START EXERCISE INPUTS

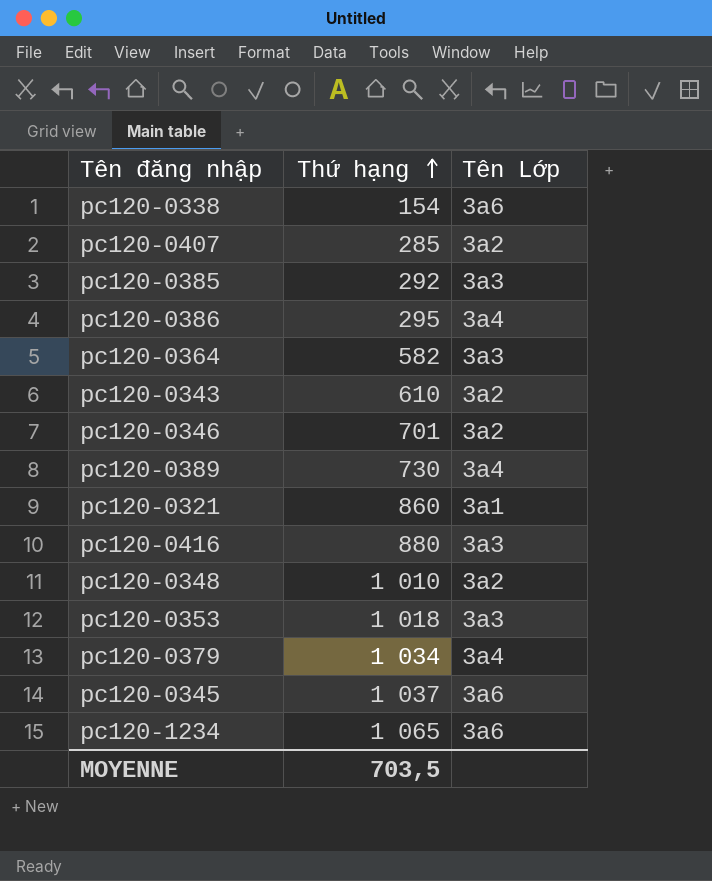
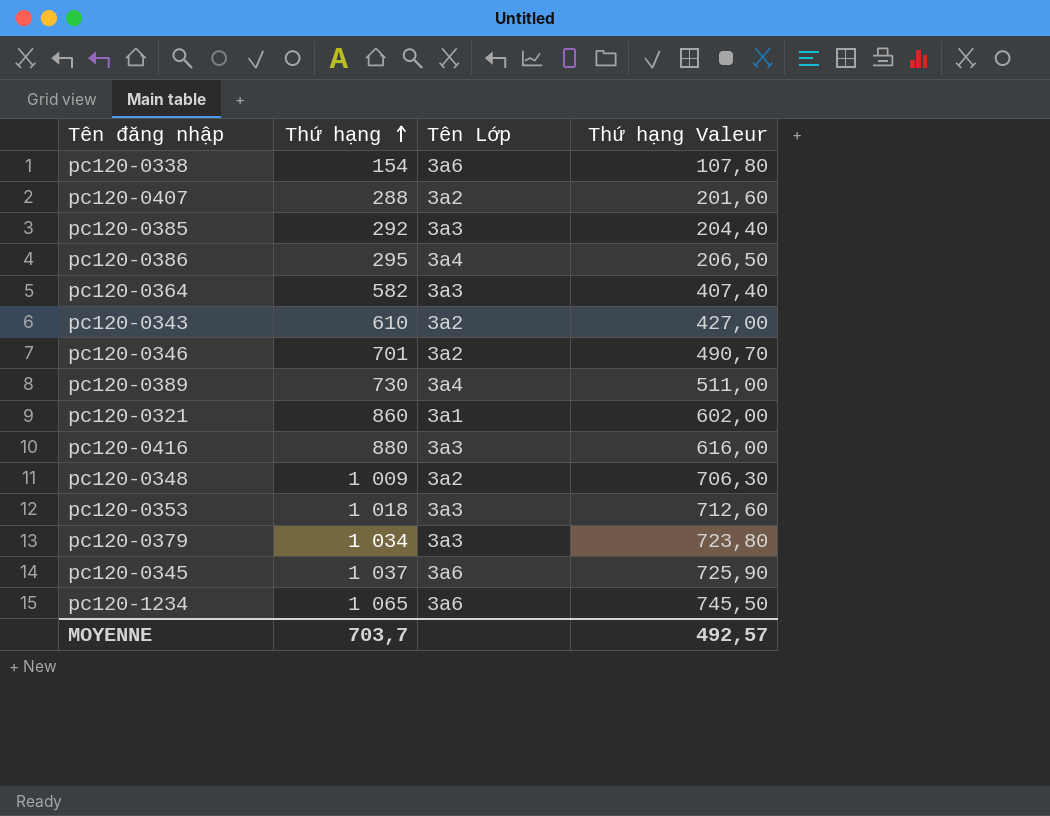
column Thứ hạng Valeur | formula: none -> [Thứ hạng] * 0,7
pc120-0407 | Thứ hạng: 285 -> 288
pc120-0348 | Thứ hạng: 1 010 -> 1 009
pc120-0379 | Tên Lớp: 3a4 -> 3a3
MOYENNE | Thứ hạng: 703,5 -> 703,7

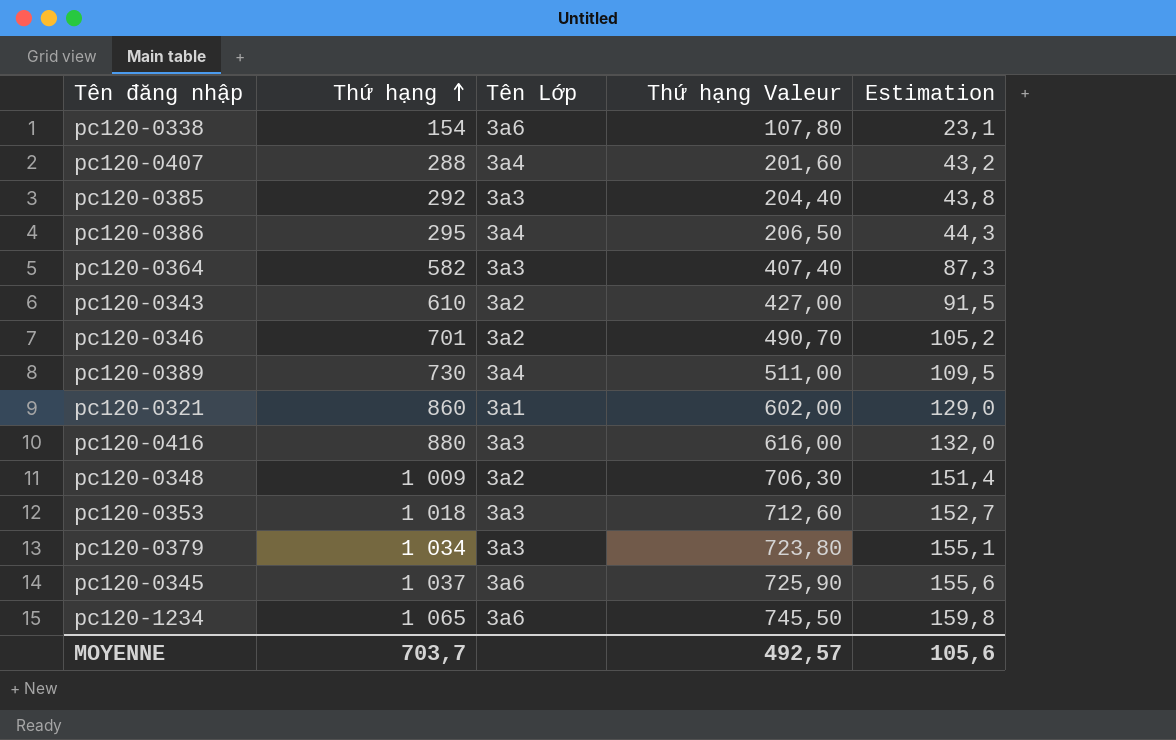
column Estimation | formula: none -> [Thứ hạng] * 0,15
pc120-0407 | Tên Lớp: 3a2 -> 3a4

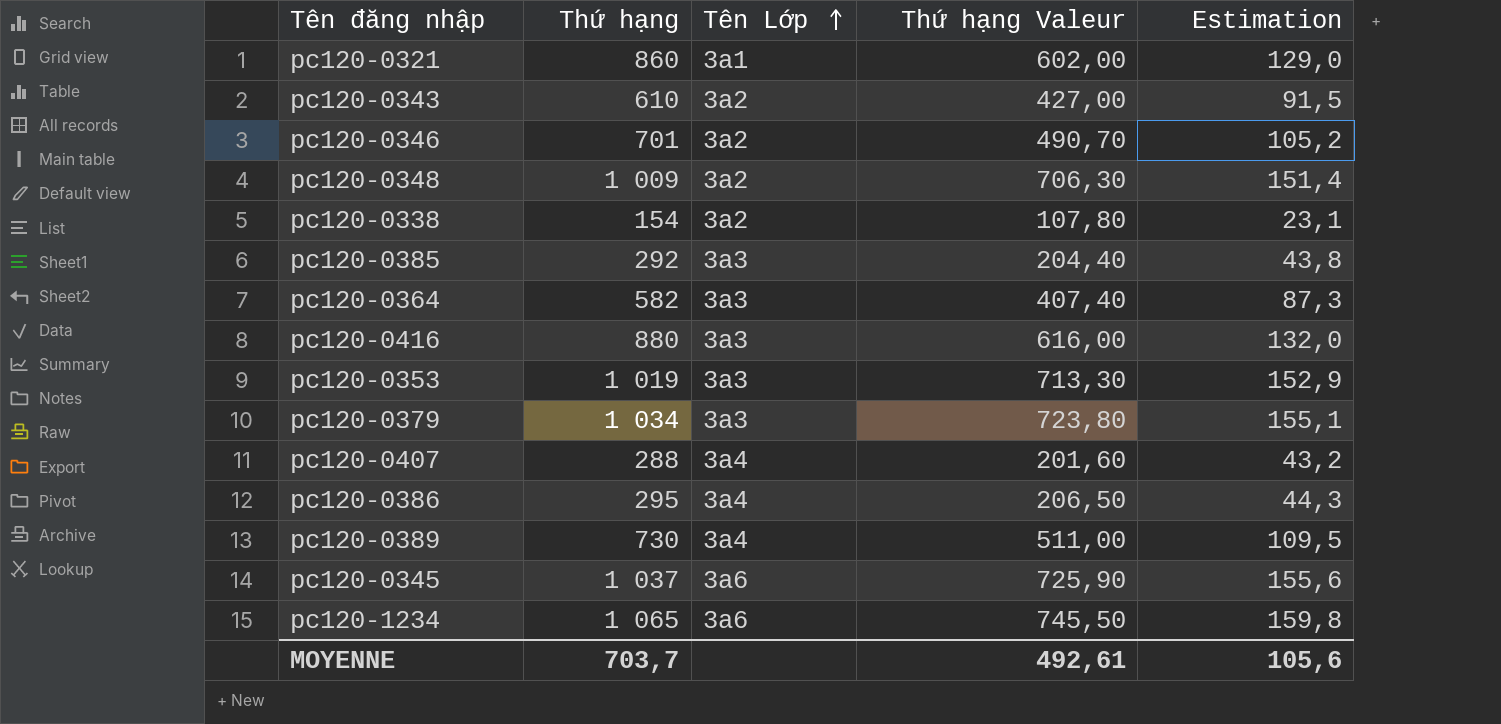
row order: Thứ hạng ascending -> Tên Lớp ascending
pc120-0338 | Tên Lớp: 3a6 -> 3a2
pc120-0353 | Thứ hạng: 1 018 -> 1 019
pc120-0353 | Thứ hạng Valeur: 712,60 -> 713,30
pc120-0353 | Estimation: 152,7 -> 152,9
MOYENNE | Thứ hạng Valeur: 492,57 -> 492,61

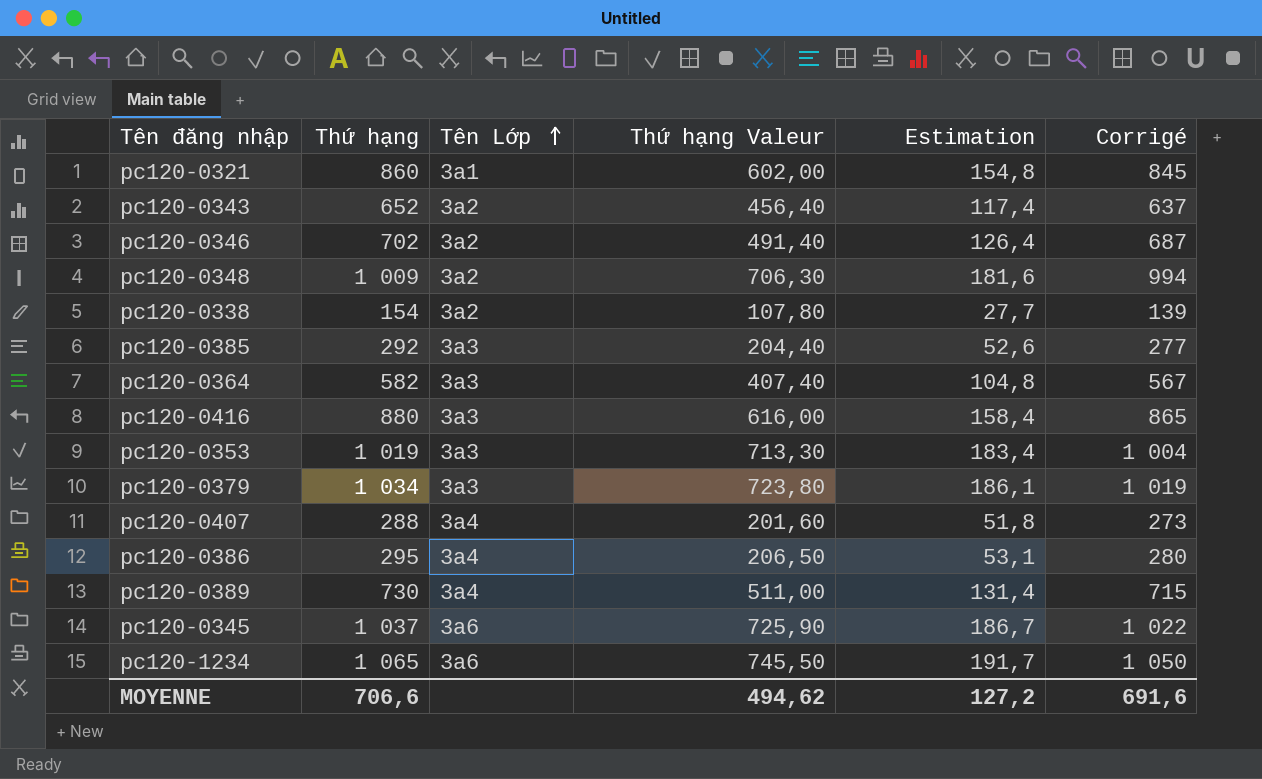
column Estimation | formula: [Thứ hạng] * 0,15 -> [Thứ hạng] * 0,18
column Corrigé | formula: none -> [Thứ hạng] - 15
pc120-0343 | Thứ hạng: 610 -> 652
pc120-0343 | Thứ hạng Valeur: 427,00 -> 456,40
pc120-0346 | Thứ hạng: 701 -> 702
pc120-0346 | Thứ hạng Valeur: 490,70 -> 491,40
MOYENNE | Thứ hạng: 703,7 -> 706,6
MOYENNE | Thứ hạng Valeur: 492,61 -> 494,62
MOYENNE | Estimation: 105,6 -> 127,2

END EXERCISE INPUTS

:: WHAT YOU ARE ASKED TO DO ::
Among the lines above, the one with "MOYENNE | Thứ hạng: 703,5 -> 703,7" opens the part to repeat and the one with "MOYENNE | Thứ hạng: 703,7 -> 706,6" closes it; repeat only that part exactly, with no pictures.

:: RESPONSE TO THE EXERCISE ::
MOYENNE | Thứ hạng: 703,5 -> 703,7

column Estimation | formula: none -> [Thứ hạng] * 0,15
pc120-0407 | Tên Lớp: 3a2 -> 3a4

row order: Thứ hạng ascending -> Tên Lớp ascending
pc120-0338 | Tên Lớp: 3a6 -> 3a2
pc120-0353 | Thứ hạng: 1 018 -> 1 019
pc120-0353 | Thứ hạng Valeur: 712,60 -> 713,30
pc120-0353 | Estimation: 152,7 -> 152,9
MOYENNE | Thứ hạng Valeur: 492,57 -> 492,61

column Estimation | formula: [Thứ hạng] * 0,15 -> [Thứ hạng] * 0,18
column Corrigé | formula: none -> [Thứ hạng] - 15
pc120-0343 | Thứ hạng: 610 -> 652
pc120-0343 | Thứ hạng Valeur: 427,00 -> 456,40
pc120-0346 | Thứ hạng: 701 -> 702
pc120-0346 | Thứ hạng Valeur: 490,70 -> 491,40
MOYENNE | Thứ hạng: 703,7 -> 706,6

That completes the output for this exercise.